"Siyasi iktidar için, medya desteğinin bu iki olayda da belirleyici olduğuna, rüzgarı tersine çevirdiğine inanıyorum." diyen Karagül, "Bütün bu olaylardan sonra medyanın hala “ucuz” ve kolay gözden çıkarılabilir bir alan olarak görülmesinin talihsizlik olduğunu düşünüyorum" dedi. İşte Karagül'ün yazısının ilgili bölümü...
Medyanın cankurtaran gücü!
Açık söyleyeyim, iki olayda da geleneksel yöntemler yeterli olmadı. Olamayacaktı. Kamuoyu etkileme gücü yüksek çevreler harekete geçirilerek tehdidin önüne geçildi. Siyasi iktidara verilen kitlesel destek ve medya bilgilendirmesi olmasaydı tablo pek iç açıcı olmayabilirdi.
Siyasi iktidar için, medya desteğinin bu iki olayda da belirleyici olduğuna, rüzgarı tersine çevirdiğine inanıyorum. Medya desteği olmasaydı, medyanın Türkiye toplumunu bilgilendirme yeteneği olmasaydı nasıl bir sonuç ortaya çıkardı, durumun vahametini bilenler bunu düşünmek bile istemeyecektir.
Ancak bunun yeterince iyi anlaşılabildiğinin, bu mucizevi desteğin ne anlama geldiğinin yeterince kavranabildiği kanaatinde değilim.
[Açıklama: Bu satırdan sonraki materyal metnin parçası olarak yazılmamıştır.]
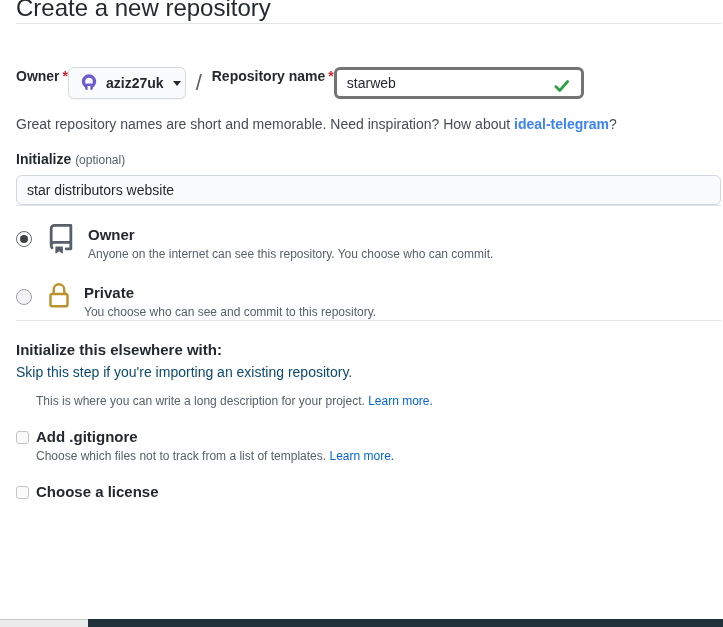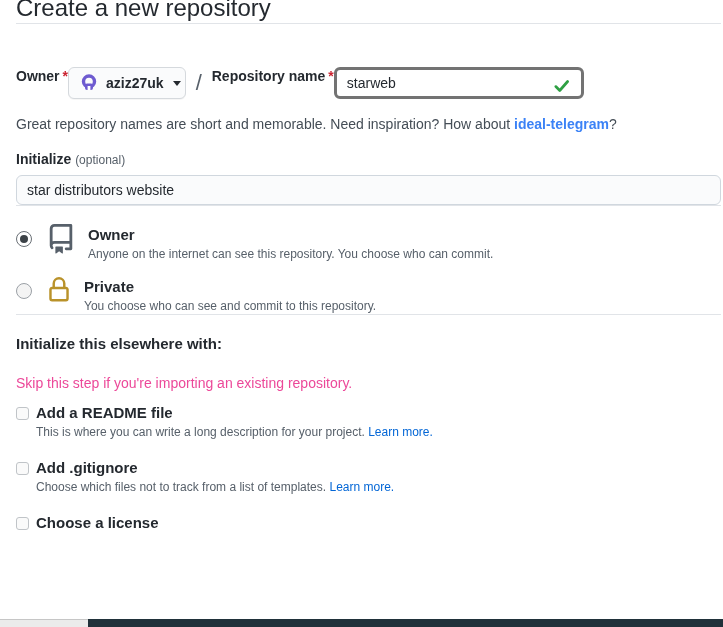--- a/index.html
+++ b/index.html
@@ -132,7 +132,7 @@
 
   .vis-row { display: flex; align-items: flex-start; }
   .vis-row.public { margin-top: 17px; }
-  .vis-row.private { margin-top: 13px; }
+  .vis-row.private { margin-top: 19px; }
   .radio {
     flex: none;
     width: 16px; height: 16px;

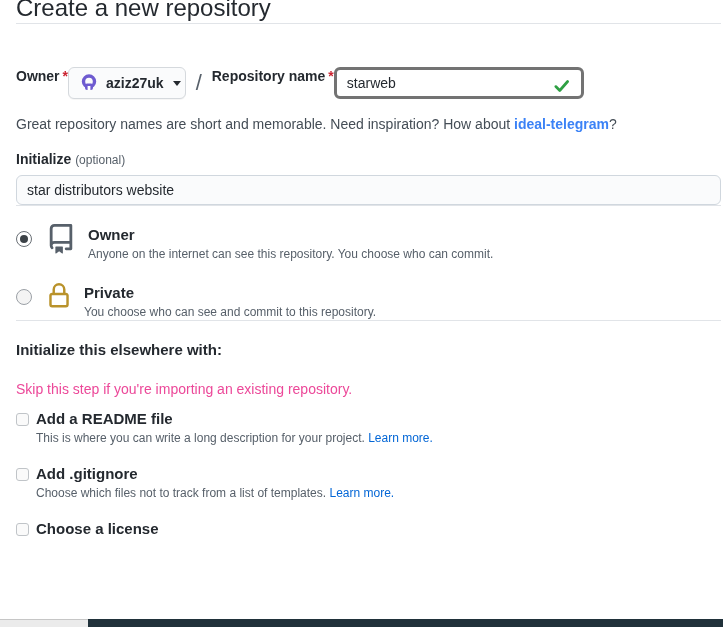--- a/index.html
+++ b/index.html
@@ -158,7 +158,7 @@
   .vis-note { margin-top: 2px; font-size: 12px; line-height: 16px; color: #57606a; }
 
   .init-heading { margin-top: 20px; font-size: 15px; line-height: 18px; font-weight: 700; color: #24292f; }
-  .init-sub { margin-top: 20px; font-size: 14px; line-height: 20px; color: #ec4899; }
+  .init-sub { margin-top: 3px; font-size: 14px; line-height: 20px; color: #0c4a6e; }
 
   .check-row { margin-top: 19px; }
   .check-row.first { margin-top: 11px; }

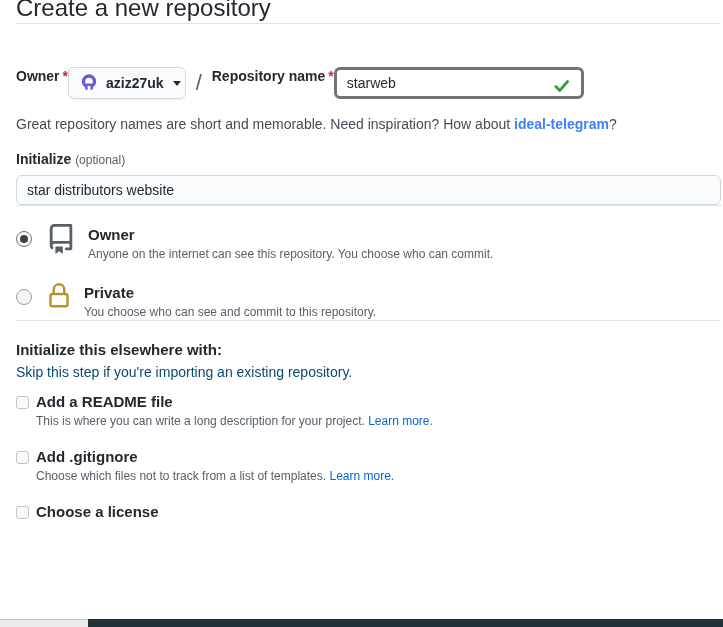--- a/index.html
+++ b/index.html
@@ -269,10 +269,6 @@
     <div class="init-sub">Skip this step if you're importing an existing repository.</div>
 
     <div class="check-row first">
-      <div class="row-top">
-        <span class="checkbox"></span>
-        <span class="check-label">Add a README file</span>
-      </div>
       <div class="check-note">
         <span>This is where you can write a long description for your project. </span><a class="text-link" href="#">Learn more.</a>
       </div>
Bütün bu olaylardan sonra medyanın hala “ucuz” ve kolay gözden çıkarılabilir bir alan olarak görülmesinin talihsizlik olduğunu düşünüyorum.
En önemlisi de bu rolü üslenen, ülkenin ortak iyiliği yönünde büyük bedel ödeyen ve o sözünü ettiğim büyük ideal kimliğine sahip olanların ancak böyle bir mücadeleyi yürütebileceği bilinmelidir.
Kimliksiz bir medya yük olmaktan sadece ticari bir kuruluş olmaktan öte hiçbir anlam ifade etmeyecektir.